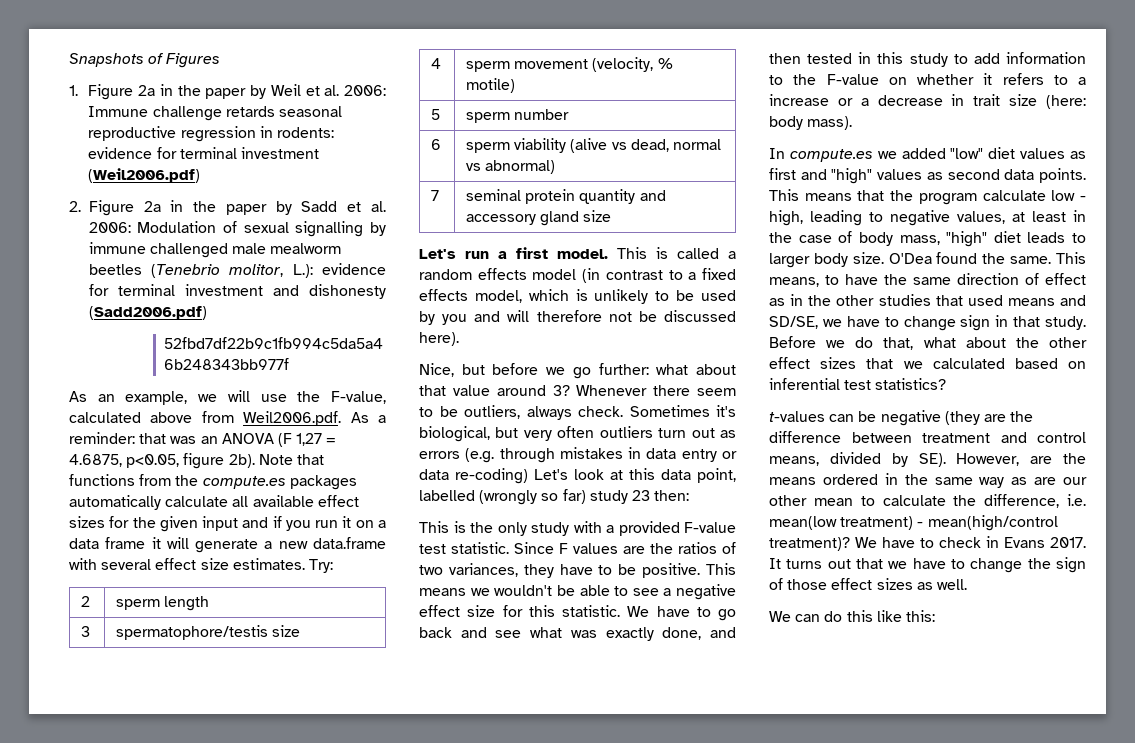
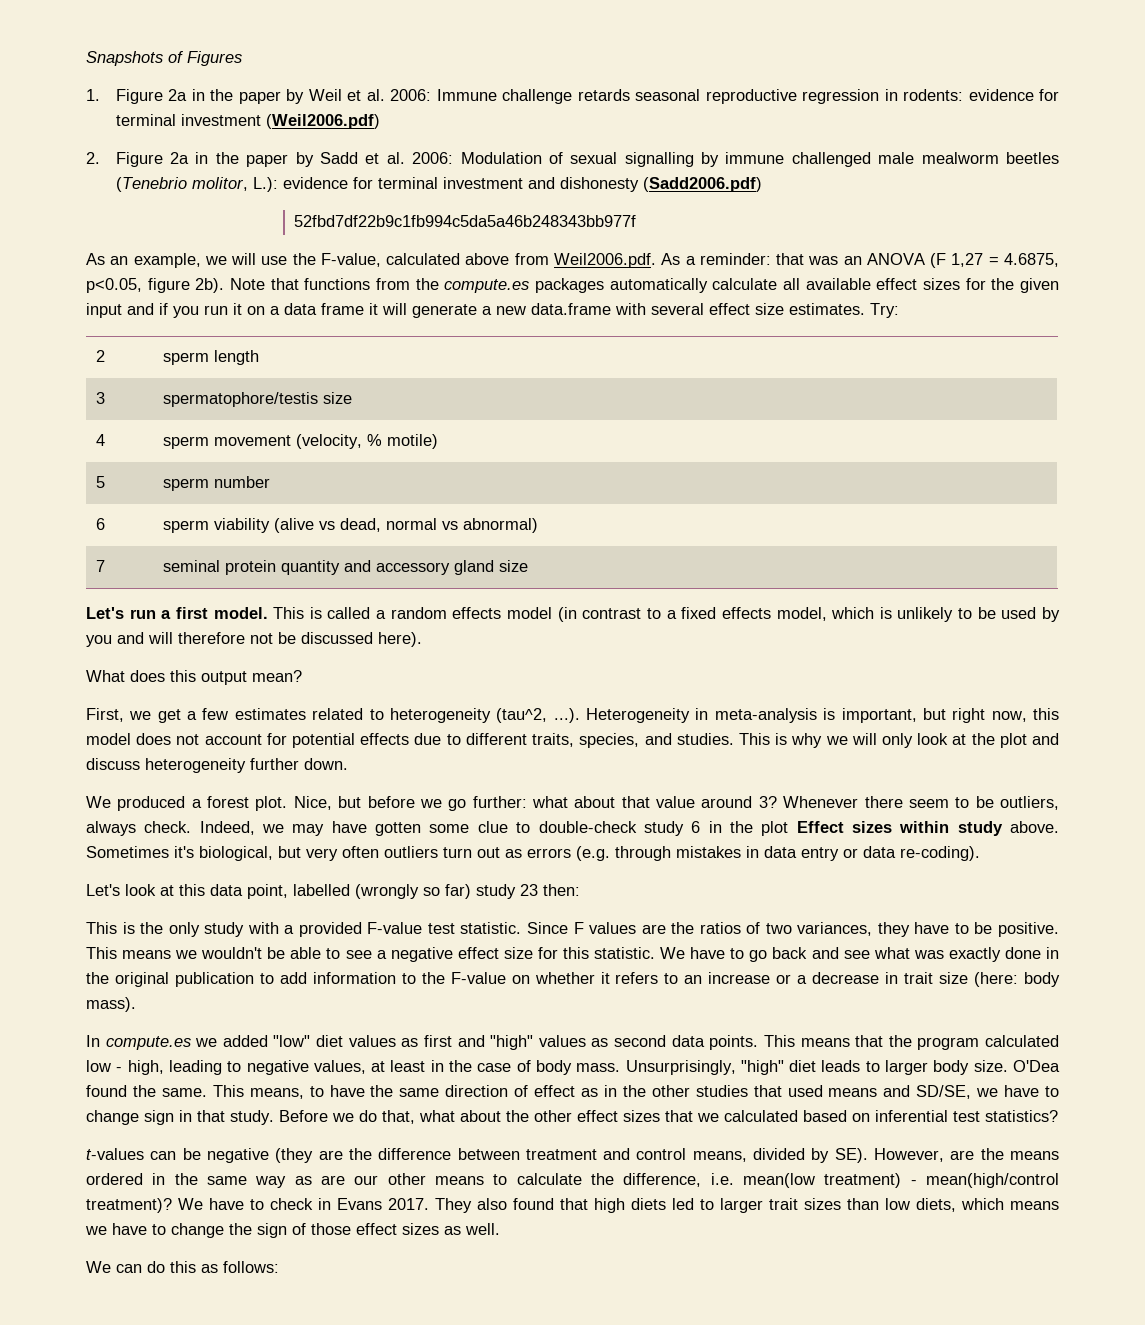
(459, 339) none -> [86,670,302,685] [86,708,1059,723] [86,733,1060,748] [86,758,348,773] [86,796,288,811] What does this output mean? // First, we get a few estimates related to heterogeneity (tau^2, ...). Heterogeneity in meta-analysis is important, but right now, this model does not account for potential effects due to different traits, species, and studies. This is why we will only look at the plot and discuss heterogeneity further down. // We produced a forest plot.
(623, 411) none -> [199,821,1060,836] Indeed, we may have gotten some clue to double-check study 6 in the plot Effect sizes within study above.
[455,468,528,484] re-coding) -> [900,846,980,861] re-coding). //
[662,627,736,640] [769,52,948,67] done, and then tested in this study -> [1004,947,1060,959] [86,972,254,987] done in the original publication
[1078,77,1086,85] a -> [684,975,703,984] an
[982,190,1046,201] calculate -> [984,1035,1059,1047] calculated
[899,235,940,245] mass, -> [576,1060,736,1075] mass. Unsurprisingly,
[813,498,853,506] mean -> [434,1176,484,1185] means
[769,558,883,569] It turns out that -> [435,1198,1059,1213] They also found that high diets led to larger trait sizes than low diets, which means
[876,610,935,622] like this: -> [201,1261,279,1273] as follows:

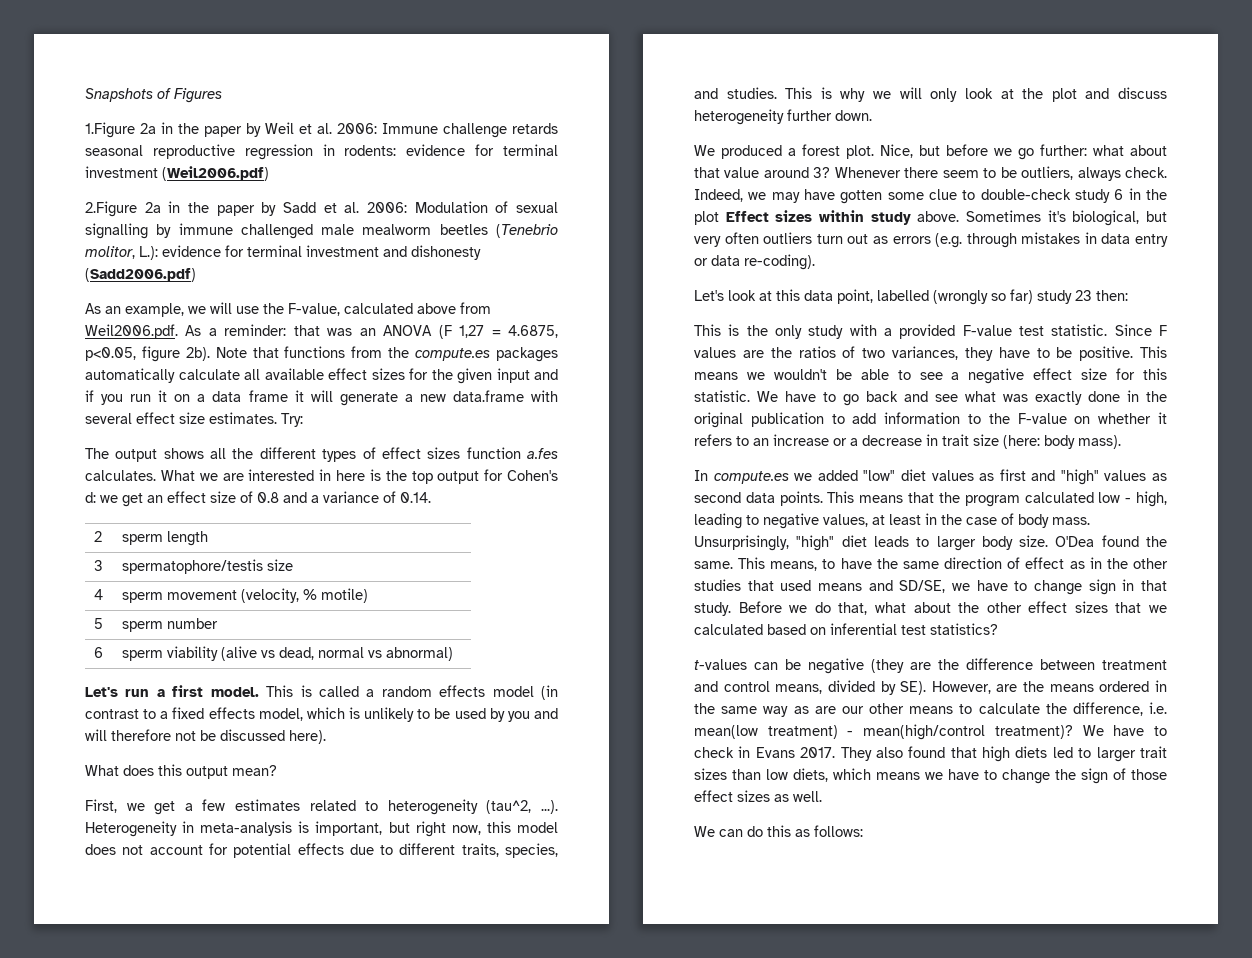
[86,89,163,104] 1. Figure -> [85,122,135,138] 1.Figure
[86,152,163,167] 2. Figure -> [85,201,137,217] 2.Figure
[294,215,637,227] // 52fbd7df22b9c1fb994c5da5a46b248343bb977f -> (196, 275) none
(899, 310) none -> [85,447,558,462] [85,469,558,484] [85,491,431,507] // The output shows all the different types of effect sizes function a.fes calculates. What we are interested in here is the top output for Cohen's d: we get an effect size of 0.8 and a variance of 0.14.
[96,560,106,572] [163,560,529,575] // 7 | seminal protein quantity and accessory gland size -> (454, 654) none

## TASK STATEMENT
Quote the line that contains "(899, 310) none" and each line after it through the end of the data, exactly, leaving out everything else.

## WRITTEN RESPONSE
(899, 310) none -> [85,447,558,462] [85,469,558,484] [85,491,431,507] // The output shows all the different types of effect sizes function a.fes calculates. What we are interested in here is the top output for Cohen's d: we get an effect size of 0.8 and a variance of 0.14.
[96,560,106,572] [163,560,529,575] // 7 | seminal protein quantity and accessory gland size -> (454, 654) none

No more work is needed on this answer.